I went to the bathroom and took off my work cloths, put on some comfy pants and a t-shirt with no bra. We sat on the bed together and we did start hugging. We laid down and pressed against each other some more, his embrace felt so good. I can’t remember what we talked about. What happened next is what I cannot forget and couldn’t stop thinking about for weeks even months. We started to kiss, sweet soft kisses that turned more and more passionate. He moved from beside me to on top of me. He is such a great kisser. He started caressing my breasts. I put myself on top of him and started kissing and rubbing on him. I had not felt such passion inside of me for so long. My whole body was alive and hungry for him. I bit his neck, he stopped me and asked that I leave no marks. I asked why he showed me his ring, he is married. I’ve never been with a married man but I had no desire to stop. He put himself back on top of me and kissed me some more. He slid his hands down my pants and played with me, I was so wet for him. He drove me crazy but still I was not ready to have sex with someone else. He promised he would not push to go that far. He made me feel so good with his fingers that when he pulled my pants down and went down on me I couldn’t say no. It felt so good, he was amazing. He went back up and we kept kissing. In a moment of weakness I put my hand down his pants but withdrew quickly I didn’t want to press my luck with his commitment to not try to have sex with me.

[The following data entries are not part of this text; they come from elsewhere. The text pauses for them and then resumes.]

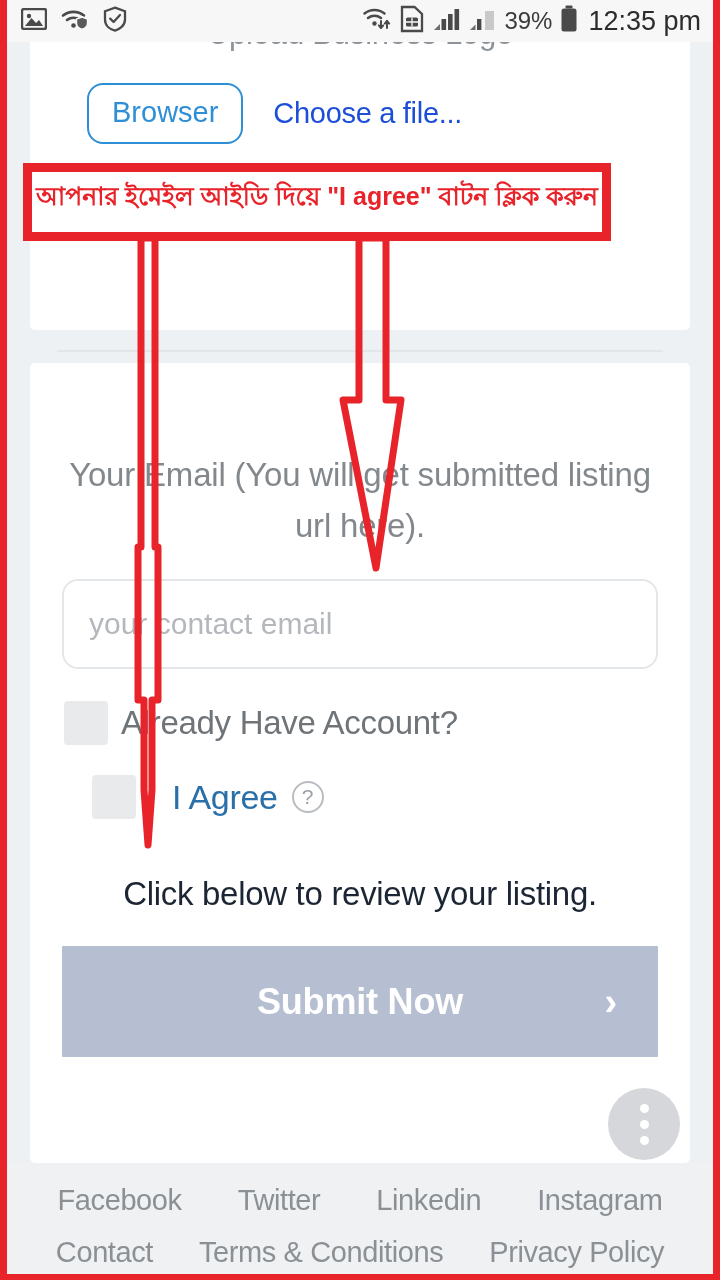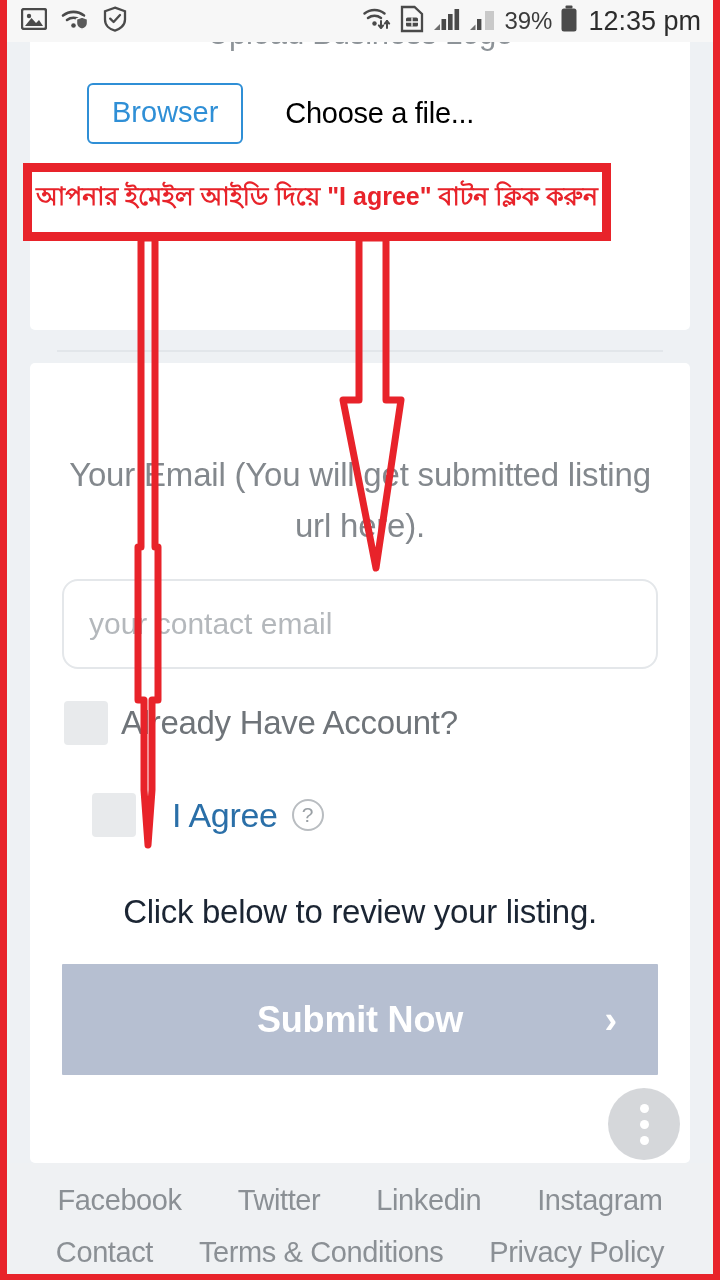"Browser" .browser-btn { border-radius: 6px -> 16px }
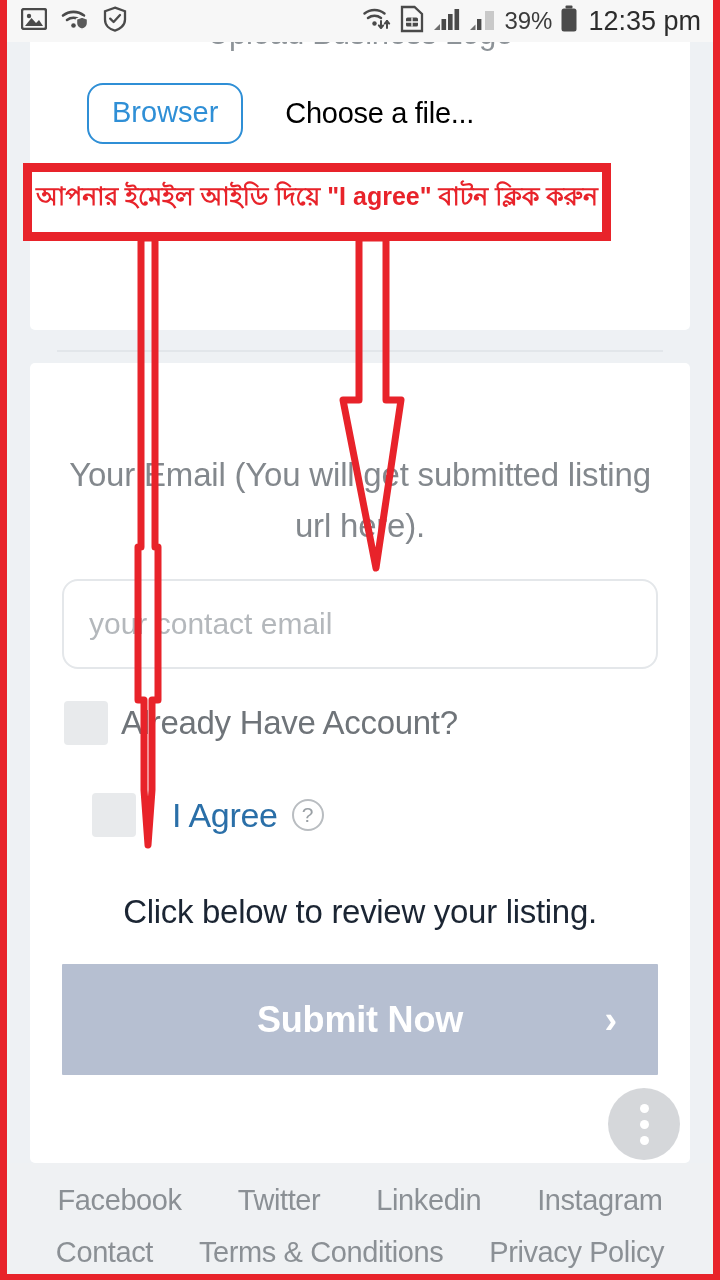"Choose a file..." .choose-file { color: #000000 -> #1d4ed8; padding-left: 42px -> 30px }
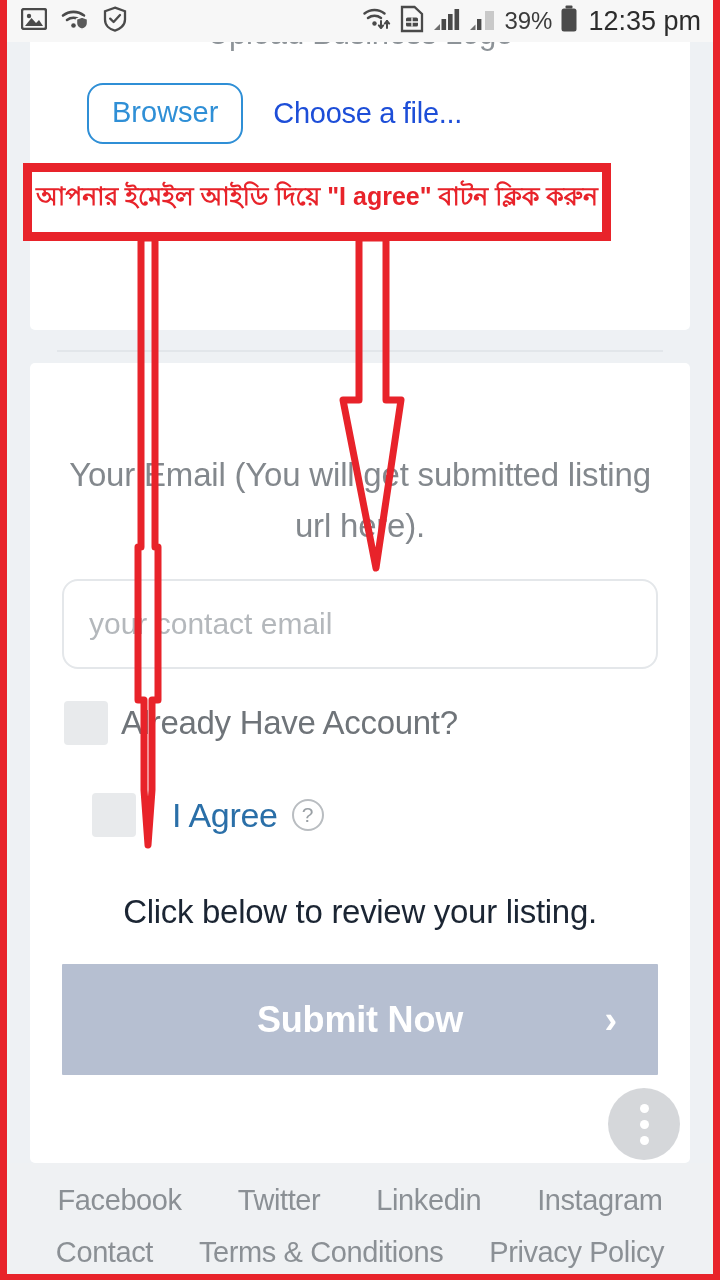"I Agree" .agree-row { margin-top: 48px -> 30px }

Before we realized it 4am came arround. We were both sleepy and he could not sleep with me. He had to go home to his wife. I walked him to the door in just a t-shirt. He asked for a picture of my boobs. I told him no. He was OK with it and we kissed. I told him if I could I would stop by his work before I got on my plane tomorrow ( it was really today). We kissed and he was gone. I was so hot and bothered I finished the job myself and went to sleep.